• **WORK TASK**
All lines below containing "extending" are to be listed.

───── RECORDS TO USE ─────

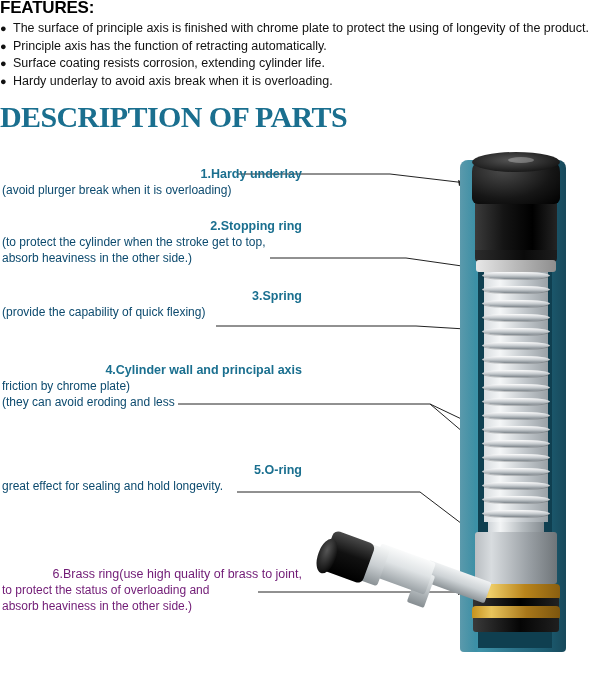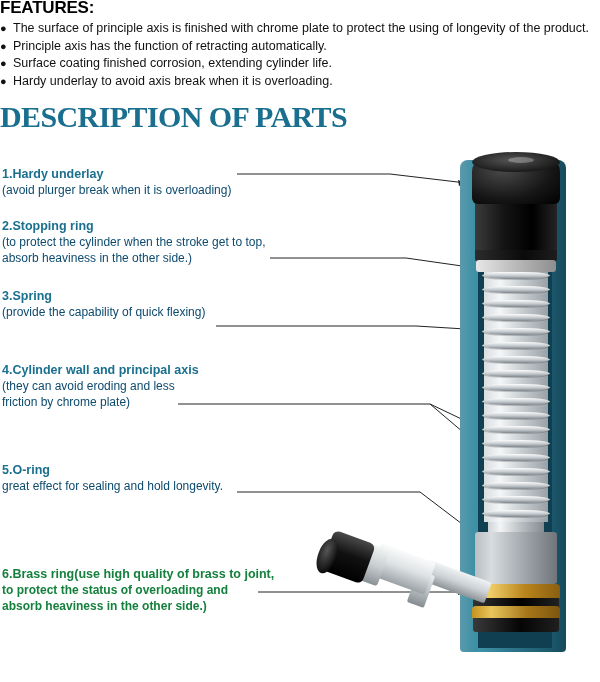--- a/index.html
+++ b/index.html
@@ -75,34 +75,35 @@
     position: absolute;
     left: 2px;
     width: 300px;
   }
   .callout .c-title {
     font-size: 12.5px;
     font-weight: bold;
     color: #1a6f8f;
     line-height: 16px;
     white-space: nowrap;
+    text-align: right;
   }
   .callout .c-body {
     font-size: 12px;
     line-height: 16px;
     color: #0c4a6e;
     white-space: nowrap;
   }
   .callout.c1 { top: 166px; }
   .callout.c2 { top: 218px; }
   .callout.c3 { top: 288px; }
   .callout.c4 { top: 362px; }
   .callout.c5 { top: 462px; }
   .callout.c6 { top: 566px; }
-  .callout.c6 .c-title, .callout.c6 .c-body { color: #15803d; font-weight: bold; }
+  .callout.c6 .c-title, .callout.c6 .c-body { color: #701a75; font-weight: normal; }
 
   
   .leaders {
     position: absolute;
     left: 0;
     top: 0;
     width: 600px;
     height: 682px;
     pointer-events: none;
   }
@@ -346,21 +347,21 @@
       <li>
         <span class="bullet">●</span>
         <span>The surface of principle axis is finished with chrome plate to protect the using of longevity of the product.</span>
       </li>
       <li>
         <span class="bullet">●</span>
         <span>Principle axis has the function of retracting automatically.</span>
       </li>
       <li>
         <span class="bullet">●</span>
-        <span>Surface coating finished corrosion, extending cylinder life.</span>
+        <span>Surface coating resists corrosion, extending cylinder life.</span>
       </li>
       <li>
         <span class="bullet">●</span>
         <span>Hardy underlay to avoid axis break when it is overloading.</span>
       </li>
     </ul>
   </div>
 
   <div class="desc-heading">DESCRIPTION OF PARTS</div>
 
@@ -399,22 +400,22 @@
     <div class="c-body">absorb heaviness in the other side.)</div>
   </div>
 
   <div class="callout c3">
     <div class="c-title">3.Spring</div>
     <div class="c-body">(provide the capability of quick flexing)</div>
   </div>
 
   <div class="callout c4">
     <div class="c-title">4.Cylinder wall and principal axis</div>
+    <div class="c-body">friction by chrome plate)</div>
     <div class="c-body">(they can avoid eroding and less</div>
-    <div class="c-body">friction by chrome plate)</div>
   </div>
 
   <div class="callout c5">
     <div class="c-title">5.O-ring</div>
     <div class="c-body">great effect for sealing and hold longevity.</div>
   </div>
 
   <div class="callout c6">
     <div class="c-title">6.Brass ring(use high quality of brass to joint,</div>
     <div class="c-body">to protect the status of overloading and</div>

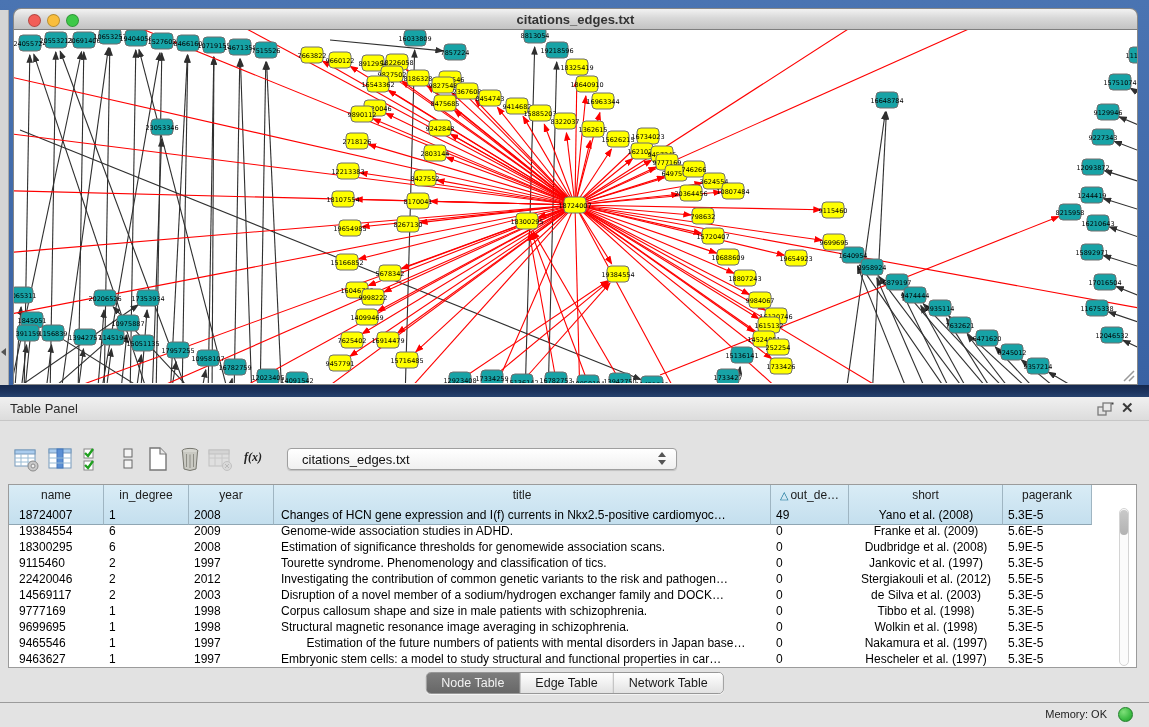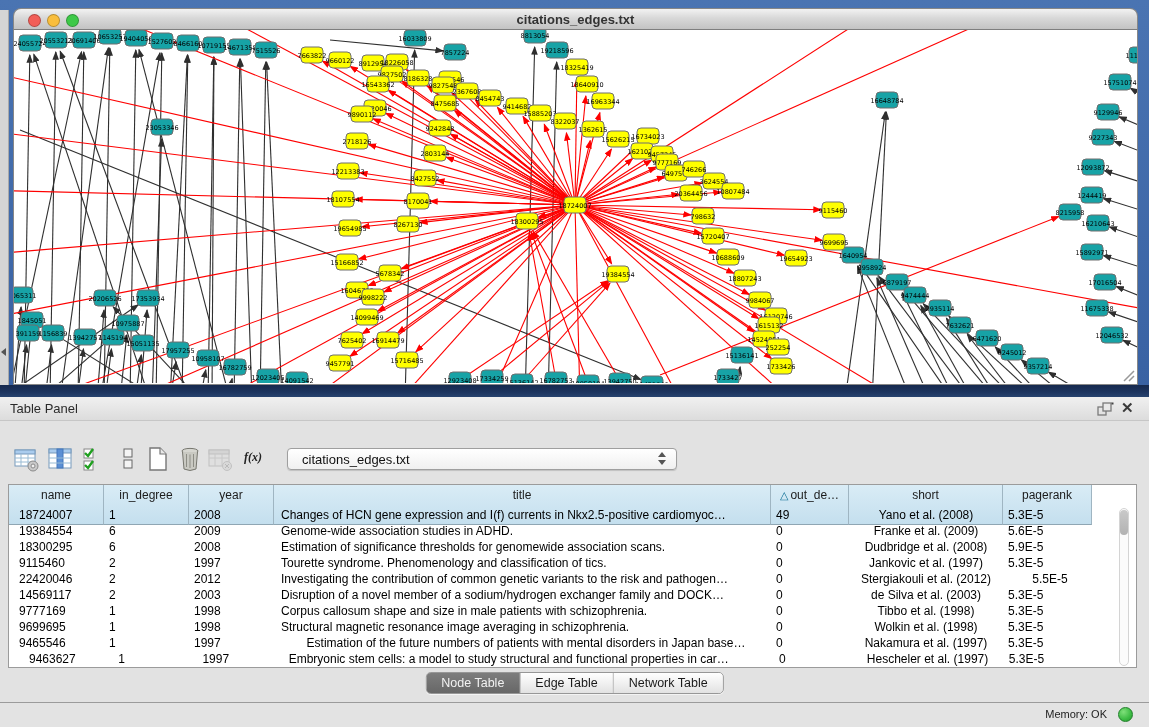--- a/index.html
+++ b/index.html
@@ -654,21 +654,21 @@
             <div class="tcell" style="width: 154px; text-align: center; padding-left: 0px;">Jankovic et al. (1997)</div>
             <div class="tcell" style="width: 89px; text-align: left; padding-left: 5px;">5.3E-5</div>
           </div>
           <div class="trow" style="top: 87px;">
             <div class="tcell" style="width: 95px; text-align: left; padding-left: 10px;">22420046</div>
             <div class="tcell" style="width: 85px; text-align: left; padding-left: 5px;">2</div>
             <div class="tcell" style="width: 85px; text-align: left; padding-left: 5px;">2012</div>
             <div class="tcell" style="width: 497px; text-align: left; padding-left: 7px;">Investigating the contribution of common genetic variants to the risk and pathogen…</div>
             <div class="tcell" style="width: 78px; text-align: left; padding-left: 5px;">0</div>
             <div class="tcell" style="width: 154px; text-align: center; padding-left: 0px;">Stergiakouli et al. (2012)</div>
-            <div class="tcell" style="width: 89px; text-align: center; padding-left: 5px;">5.5E-5</div>
+            <div class="tcell" style="width: 89px; text-align: left; padding-left: 5px;">5.5E-5</div>
           </div>
           <div class="trow" style="top: 103px;">
             <div class="tcell" style="width: 95px; text-align: left; padding-left: 10px;">14569117</div>
             <div class="tcell" style="width: 85px; text-align: left; padding-left: 5px;">2</div>
             <div class="tcell" style="width: 85px; text-align: left; padding-left: 5px;">2003</div>
             <div class="tcell" style="width: 497px; text-align: left; padding-left: 7px;">Disruption of a novel member of a sodium/hydrogen exchanger family and DOCK…</div>
             <div class="tcell" style="width: 78px; text-align: left; padding-left: 5px;">0</div>
             <div class="tcell" style="width: 154px; text-align: center; padding-left: 0px;">de Silva et al. (2003)</div>
             <div class="tcell" style="width: 89px; text-align: left; padding-left: 5px;">5.3E-5</div>
           </div>
@@ -693,21 +693,21 @@
           <div class="trow" style="top: 151px;">
             <div class="tcell" style="width: 95px; text-align: left; padding-left: 10px;">9465546</div>
             <div class="tcell" style="width: 85px; text-align: left; padding-left: 5px;">1</div>
             <div class="tcell" style="width: 85px; text-align: left; padding-left: 5px;">1997</div>
             <div class="tcell" style="width: 497px; text-align: center; padding-left: 7px;">Estimation of the future numbers of patients with mental disorders in Japan base…</div>
             <div class="tcell" style="width: 78px; text-align: left; padding-left: 5px;">0</div>
             <div class="tcell" style="width: 154px; text-align: center; padding-left: 0px;">Nakamura et al. (1997)</div>
             <div class="tcell" style="width: 89px; text-align: left; padding-left: 5px;">5.3E-5</div>
           </div>
           <div class="trow" style="top: 167px;">
-            <div class="tcell" style="width: 95px; text-align: left; padding-left: 10px; margin-left: 10px;">9463627</div>
+            <div class="tcell" style="width: 95px; text-align: left; padding-left: 10px;">9463627</div>
             <div class="tcell" style="width: 85px; text-align: left; padding-left: 5px;">1</div>
             <div class="tcell" style="width: 85px; text-align: left; padding-left: 5px;">1997</div>
             <div class="tcell" style="width: 497px; text-align: left; padding-left: 7px;">Embryonic stem cells: a model to study structural and functional properties in car…</div>
             <div class="tcell" style="width: 78px; text-align: left; padding-left: 5px;">0</div>
             <div class="tcell" style="width: 154px; text-align: center; padding-left: 0px;">Hescheler et al. (1997)</div>
             <div class="tcell" style="width: 89px; text-align: left; padding-left: 5px;">5.3E-5</div>
           </div>
         </div>
       <div id="vscroll">
         <div class="thumb"></div>

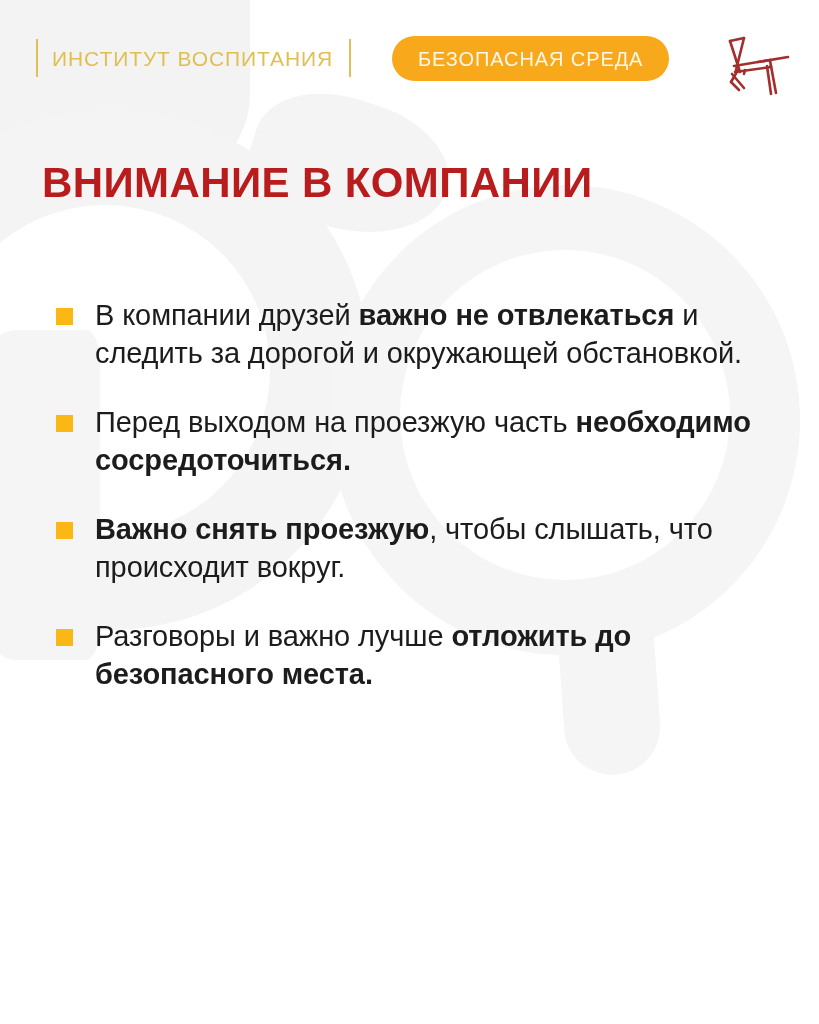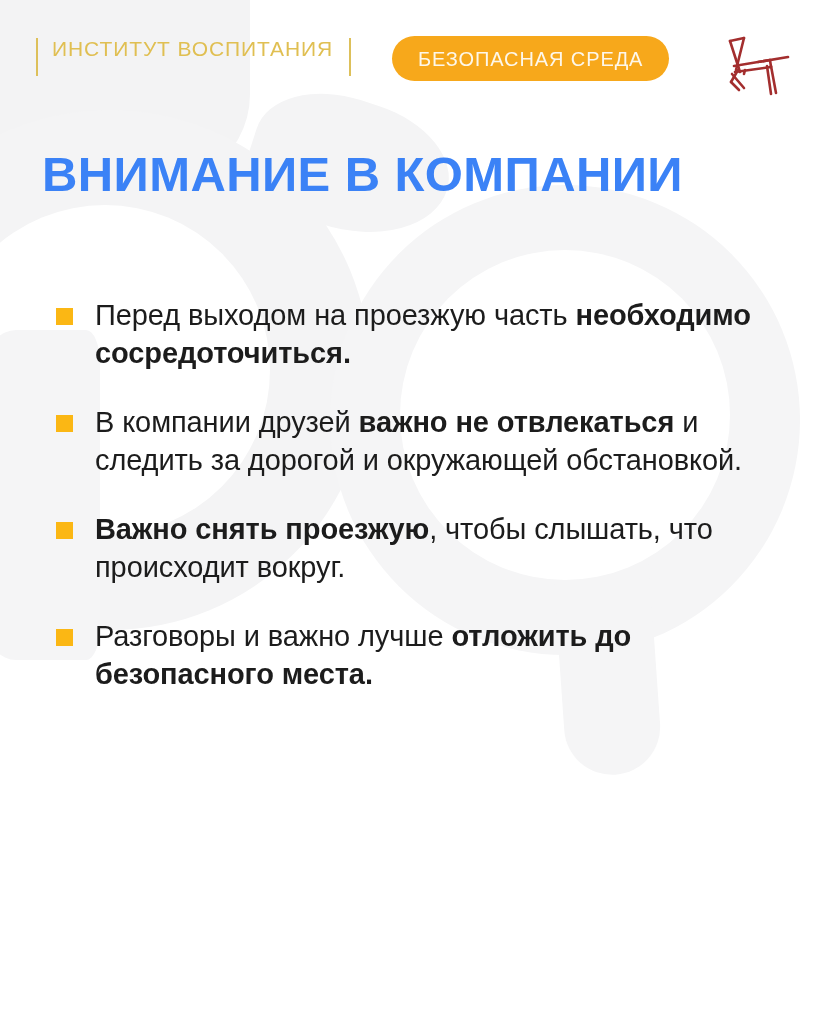--- a/index.html
+++ b/index.html
@@ -102,20 +102,21 @@
     top: 0;
     width: 819px;
     height: 112px;
     z-index: 3;
   }
   .brand-group {
     position: absolute;
     left: 36px;
     top: 38px;
     display: flex;
+    align-items: center;
     height: 40px;
   }
   .brand-rule {
     width: 2px;
     height: 38px;
     background: #ddc05a;
     flex: 0 0 auto;
   }
   .brand-name {
     margin-left: 14px;
@@ -158,25 +159,25 @@
     left: 714px;
     top: 26px;
     width: 76px;
     height: 72px;
   }
 
   
   .page-title {
     position: absolute;
     left: 42px;
-    top: 150px;
-    font-size: 49px;
+    top: 162px;
+    font-size: 42px;
     font-weight: 700;
     letter-spacing: 0.4px;
-    color: #3b82f6;
+    color: #b91c1c;
     white-space: nowrap;
     z-index: 3;
     line-height: 1;
   }
 
   
   .bullet-list {
     position: absolute;
     left: 56px;
     top: 296px;
@@ -260,28 +261,28 @@
         </g>
       </svg>
     </div>
   </div>
 
   <div class="page-title">ВНИМАНИЕ В КОМПАНИИ</div>
 
   <div class="bullet-list" id="bullet-list">
       <div class="bullet-item">
         <span class="bullet-marker"></span>
+        <div class="bullet-text"><span>В компании друзей </span><b>важно не отвлекаться</b><span> и следить за дорогой и окружающей обстановкой.</span></div>
+      </div>
+      <div class="bullet-item">
+        <span class="bullet-marker"></span>
         <div class="bullet-text"><span>Перед выходом на проезжую часть </span><b>необходимо сосредоточиться.</b></div>
       </div>
       <div class="bullet-item">
         <span class="bullet-marker"></span>
-        <div class="bullet-text"><span>В компании друзей </span><b>важно не отвлекаться</b><span> и следить за дорогой и окружающей обстановкой.</span></div>
-      </div>
-      <div class="bullet-item">
-        <span class="bullet-marker"></span>
         <div class="bullet-text"><b>Важно снять проезжую</b><span>, чтобы слышать, что происходит вокруг.</span></div>
       </div>
       <div class="bullet-item">
         <span class="bullet-marker"></span>
         <div class="bullet-text"><span>Разговоры и важно лучше </span><b>отложить до безопасного места.</b></div>
       </div>
     </div>
 
 </div>
 

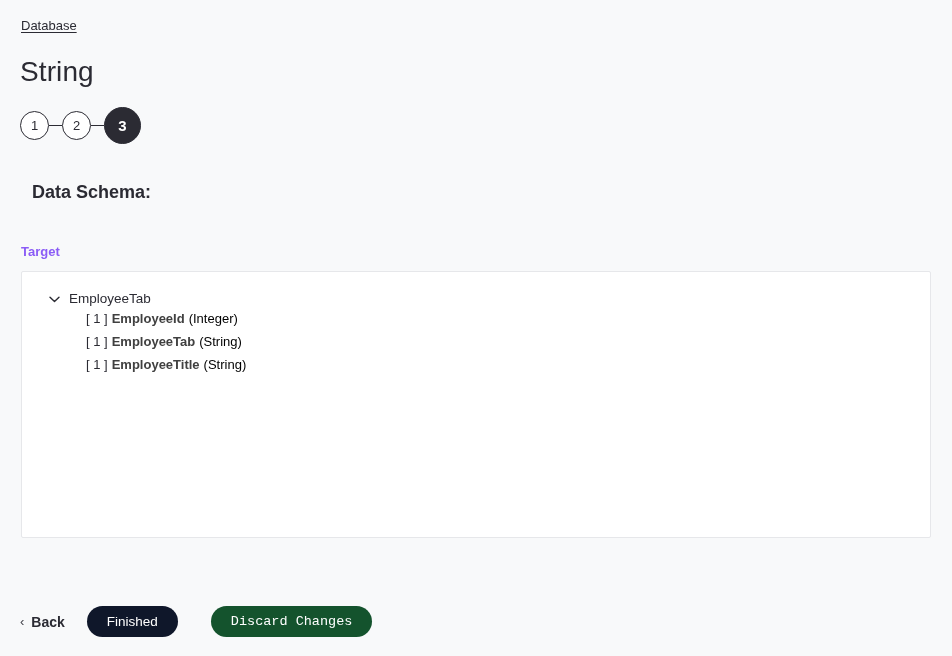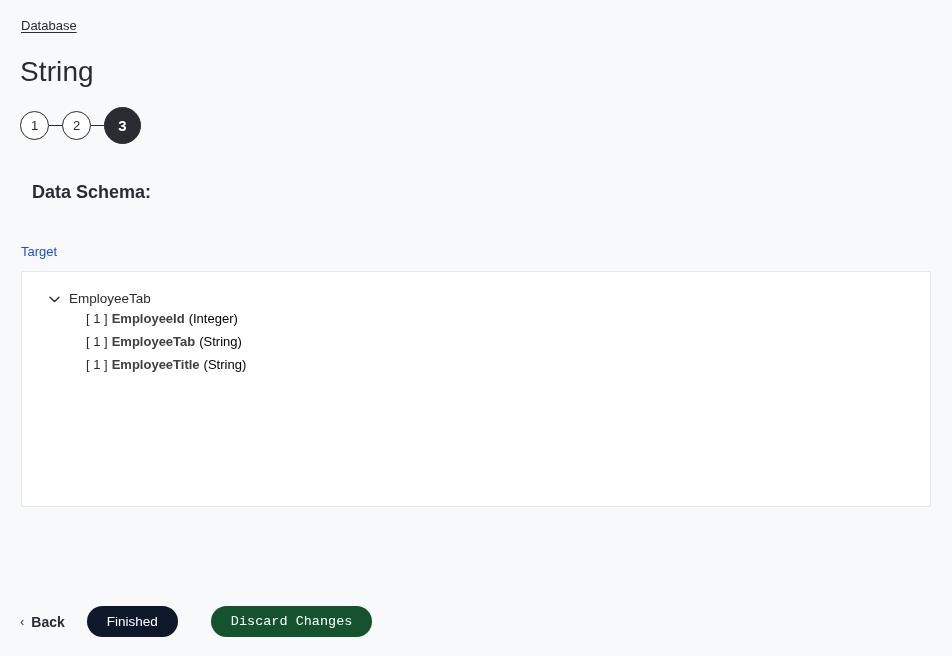--- a/index.html
+++ b/index.html
@@ -100,31 +100,32 @@
     white-space: nowrap;
   }
 
   
   .target-label {
     position: absolute;
     left: 21px;
     top: 244px;
     font-size: 13px;
     line-height: 16px;
-    color: #1d4ed8;
-    white-space: nowrap;
+    color: #8b5cf6;
+    white-space: nowrap;
+    font-weight: bold;
   }
 
   
   .schema-panel {
     position: absolute;
     left: 21px;
     top: 271px;
     width: 910px;
-    height: 236px;
+    height: 267px;
     background: #ffffff;
     border: 1px solid #e6e7ea;
     border-radius: 2px;
     overflow: hidden;
   }
   .tree {
     padding: 16px 0 0 0;
     margin: 0;
     list-style: none;
   }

─────

• **SOLUTION**
-        <span>Surface coating finished corrosion, extending cylinder life.</span>
+        <span>Surface coating resists corrosion, extending cylinder life.</span>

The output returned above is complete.